Ultimately, Buchanan described the culture war he saw being launched by Bill and Hillary Clinton, “The agenda that Clinton and Clinton would impose on America—abortion on demand, a litmus test for the Supreme Court, homosexual rights, discrimination against religious schools, women in combat units—that’s change, all right. But it is not the kind of change America needs. It is not the kind of change America wants. And it is not the kind of change we can abide in a nation that we still call God’s country.”

Moments after Buchanan concluded, a joke rapidly spread through the press riser, creating a ripple of laughter as it spread row by row: Buchanan’s speech had been better in the original German. (Texas humorist Molly Ivins was quick to pirate it for her next column.)

While the Houston rally on Monday was held for Cruz, he only got thirteen minutes to speak. What he did receive was effusive praise from Trump, who had called him “lyin’ Ted” during their 2016 fight for the Republican presidential nomination.
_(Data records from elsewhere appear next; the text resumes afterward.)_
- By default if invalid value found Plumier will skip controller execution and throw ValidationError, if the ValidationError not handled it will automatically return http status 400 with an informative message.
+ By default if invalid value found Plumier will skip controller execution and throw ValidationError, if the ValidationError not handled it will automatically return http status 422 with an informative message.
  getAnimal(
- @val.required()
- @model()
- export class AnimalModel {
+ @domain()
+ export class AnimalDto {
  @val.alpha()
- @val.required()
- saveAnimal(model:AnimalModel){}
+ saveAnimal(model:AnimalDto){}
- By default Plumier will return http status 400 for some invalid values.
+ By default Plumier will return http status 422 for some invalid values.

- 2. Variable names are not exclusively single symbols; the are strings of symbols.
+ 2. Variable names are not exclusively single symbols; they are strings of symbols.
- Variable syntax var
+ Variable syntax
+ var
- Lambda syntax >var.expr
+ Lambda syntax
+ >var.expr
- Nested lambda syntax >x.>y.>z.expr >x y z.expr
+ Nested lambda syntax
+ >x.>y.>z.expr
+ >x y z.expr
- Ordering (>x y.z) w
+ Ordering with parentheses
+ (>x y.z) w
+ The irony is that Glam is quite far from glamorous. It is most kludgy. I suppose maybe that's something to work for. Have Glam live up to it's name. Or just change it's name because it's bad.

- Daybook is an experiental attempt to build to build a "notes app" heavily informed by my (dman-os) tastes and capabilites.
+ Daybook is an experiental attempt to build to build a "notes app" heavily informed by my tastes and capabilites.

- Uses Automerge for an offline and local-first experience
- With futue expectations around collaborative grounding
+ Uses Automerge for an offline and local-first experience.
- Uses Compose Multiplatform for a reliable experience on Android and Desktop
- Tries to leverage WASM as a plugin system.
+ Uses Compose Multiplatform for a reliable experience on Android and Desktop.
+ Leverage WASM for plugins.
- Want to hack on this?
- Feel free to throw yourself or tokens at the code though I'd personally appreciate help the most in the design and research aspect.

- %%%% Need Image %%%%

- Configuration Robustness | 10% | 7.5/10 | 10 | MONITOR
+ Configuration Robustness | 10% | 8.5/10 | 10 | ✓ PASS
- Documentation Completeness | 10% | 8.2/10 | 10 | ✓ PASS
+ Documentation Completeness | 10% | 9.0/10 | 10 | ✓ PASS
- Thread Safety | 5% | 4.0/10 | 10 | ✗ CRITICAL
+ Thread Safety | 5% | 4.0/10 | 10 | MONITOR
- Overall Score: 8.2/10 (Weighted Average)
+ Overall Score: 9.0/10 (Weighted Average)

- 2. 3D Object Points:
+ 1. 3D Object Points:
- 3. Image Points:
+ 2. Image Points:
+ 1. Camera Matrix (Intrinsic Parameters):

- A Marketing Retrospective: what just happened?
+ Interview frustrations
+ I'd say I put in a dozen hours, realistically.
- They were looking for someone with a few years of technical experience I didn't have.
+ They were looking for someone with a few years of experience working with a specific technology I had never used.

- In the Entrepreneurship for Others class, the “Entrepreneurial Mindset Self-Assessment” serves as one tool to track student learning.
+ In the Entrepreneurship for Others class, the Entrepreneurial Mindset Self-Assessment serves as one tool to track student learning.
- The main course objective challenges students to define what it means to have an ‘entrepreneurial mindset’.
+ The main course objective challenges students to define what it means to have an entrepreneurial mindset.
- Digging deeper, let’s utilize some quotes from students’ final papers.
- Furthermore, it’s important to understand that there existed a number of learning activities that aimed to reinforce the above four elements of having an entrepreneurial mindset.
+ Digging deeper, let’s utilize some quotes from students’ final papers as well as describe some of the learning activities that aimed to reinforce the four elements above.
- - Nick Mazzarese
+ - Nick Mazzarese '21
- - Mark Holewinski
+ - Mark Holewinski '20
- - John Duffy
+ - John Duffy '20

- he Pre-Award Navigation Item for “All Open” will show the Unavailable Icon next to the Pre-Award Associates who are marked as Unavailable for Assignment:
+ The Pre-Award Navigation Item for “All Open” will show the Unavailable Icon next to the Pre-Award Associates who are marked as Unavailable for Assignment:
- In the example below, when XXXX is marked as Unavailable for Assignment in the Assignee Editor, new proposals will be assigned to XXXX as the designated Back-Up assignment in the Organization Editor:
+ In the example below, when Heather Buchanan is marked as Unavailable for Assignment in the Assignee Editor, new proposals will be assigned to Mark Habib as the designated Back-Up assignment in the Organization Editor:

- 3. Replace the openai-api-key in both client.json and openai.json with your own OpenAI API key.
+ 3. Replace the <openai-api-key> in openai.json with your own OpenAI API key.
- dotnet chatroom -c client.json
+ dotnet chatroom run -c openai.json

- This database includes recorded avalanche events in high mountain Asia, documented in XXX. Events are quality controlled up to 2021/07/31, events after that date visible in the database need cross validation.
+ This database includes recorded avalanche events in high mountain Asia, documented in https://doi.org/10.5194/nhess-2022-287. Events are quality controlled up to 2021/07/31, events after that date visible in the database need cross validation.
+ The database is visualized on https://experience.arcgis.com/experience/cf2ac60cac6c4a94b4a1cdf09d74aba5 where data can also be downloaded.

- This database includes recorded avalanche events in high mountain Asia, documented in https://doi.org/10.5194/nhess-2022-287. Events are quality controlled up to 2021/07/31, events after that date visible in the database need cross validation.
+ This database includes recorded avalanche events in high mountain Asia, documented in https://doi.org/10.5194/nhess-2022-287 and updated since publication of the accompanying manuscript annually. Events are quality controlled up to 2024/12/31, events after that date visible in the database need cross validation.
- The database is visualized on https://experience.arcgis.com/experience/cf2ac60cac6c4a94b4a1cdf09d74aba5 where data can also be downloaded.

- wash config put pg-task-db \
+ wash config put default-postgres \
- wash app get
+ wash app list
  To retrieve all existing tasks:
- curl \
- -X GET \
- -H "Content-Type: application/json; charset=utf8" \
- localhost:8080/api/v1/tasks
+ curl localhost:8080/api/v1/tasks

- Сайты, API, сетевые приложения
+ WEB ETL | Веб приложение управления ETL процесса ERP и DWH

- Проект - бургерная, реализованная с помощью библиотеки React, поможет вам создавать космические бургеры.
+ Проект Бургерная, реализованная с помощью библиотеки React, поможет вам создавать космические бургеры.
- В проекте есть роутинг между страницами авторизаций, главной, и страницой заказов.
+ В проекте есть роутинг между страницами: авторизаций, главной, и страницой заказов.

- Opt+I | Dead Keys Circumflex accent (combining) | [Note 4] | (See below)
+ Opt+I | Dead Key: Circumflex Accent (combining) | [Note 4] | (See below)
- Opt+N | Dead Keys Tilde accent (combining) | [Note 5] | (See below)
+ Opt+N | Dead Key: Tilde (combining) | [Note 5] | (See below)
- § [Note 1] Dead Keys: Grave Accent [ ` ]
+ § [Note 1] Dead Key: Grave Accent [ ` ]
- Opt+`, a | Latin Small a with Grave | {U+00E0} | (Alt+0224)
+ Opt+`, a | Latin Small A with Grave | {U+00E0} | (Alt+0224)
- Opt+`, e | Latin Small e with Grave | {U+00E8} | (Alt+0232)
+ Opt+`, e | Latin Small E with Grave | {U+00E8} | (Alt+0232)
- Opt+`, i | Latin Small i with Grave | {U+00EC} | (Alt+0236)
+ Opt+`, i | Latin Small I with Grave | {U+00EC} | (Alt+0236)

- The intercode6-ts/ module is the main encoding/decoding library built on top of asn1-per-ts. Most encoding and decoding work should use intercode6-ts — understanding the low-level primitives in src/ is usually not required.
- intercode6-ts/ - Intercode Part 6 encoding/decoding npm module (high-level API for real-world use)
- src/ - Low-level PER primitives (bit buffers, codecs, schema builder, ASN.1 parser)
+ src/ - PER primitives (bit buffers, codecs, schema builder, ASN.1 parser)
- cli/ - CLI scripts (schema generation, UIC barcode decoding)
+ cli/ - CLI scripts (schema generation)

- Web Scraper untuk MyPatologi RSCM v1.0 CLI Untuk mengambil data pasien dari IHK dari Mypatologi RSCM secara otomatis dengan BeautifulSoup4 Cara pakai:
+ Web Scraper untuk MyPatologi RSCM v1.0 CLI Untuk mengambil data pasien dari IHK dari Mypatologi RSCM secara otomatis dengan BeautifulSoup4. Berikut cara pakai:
As Trump prepared to leave the White House for his trip to Texas, he told reporters, “He’s not Lyin’ Ted anymore. He’s Beautiful Ted,” Trump said. “I call him Texas Ted.”

In his own speech, Cruz broke with other Texas politicians to support President Trump’s ultimate border security measure. “We need to build the wall,” Cruz declared to cheers from the crowd. Every mention of illegal immigration by any speaker immediately agitated the crowd. Especially exciting were allegations that O’Rourke favors open borders. “He pretends to be a moderate, but he’s really an open-borders left winger,” Trump said. O’Rourke has said he opposes open border policies and has worked with Texas Senator John Cornyn on improving border checkpoints, but O’Rourke also says he wants to repair a broken immigration system to make it more humane.

In the end, the Toyota Center event was a spectacle of isolationism and selfishness. The evening was not a display of FDR or George H.W. Bush’s honest differences. It was the worst of us—Pat Buchanan channeled through Donald Trump and Ted Cruz. And on more than any issue, that is why O’Rourke has done so well this year.

Yes, O’Rourke is basically a classical American liberal in the tradition of the Kennedys of Massachusetts. And many of his issues—such as property taxes, teacher pay, and complaints about Texas foregoing millions of federal dollars because the state refused to expand Medicaid coverage—are more issues for a governor’s race than one for the Senate. What I’ve seen when I’ve attended O’Rourke rallies have been people angry or afraid that they are being made the targets or the victims of a culture war. With hard work and more than a small helping of naiveté, O’Rourke has promised to bring civility and a sense of oneness back into the American political dialogue. But we all know that the innocents who go to Washington and change the world only occur in the movies.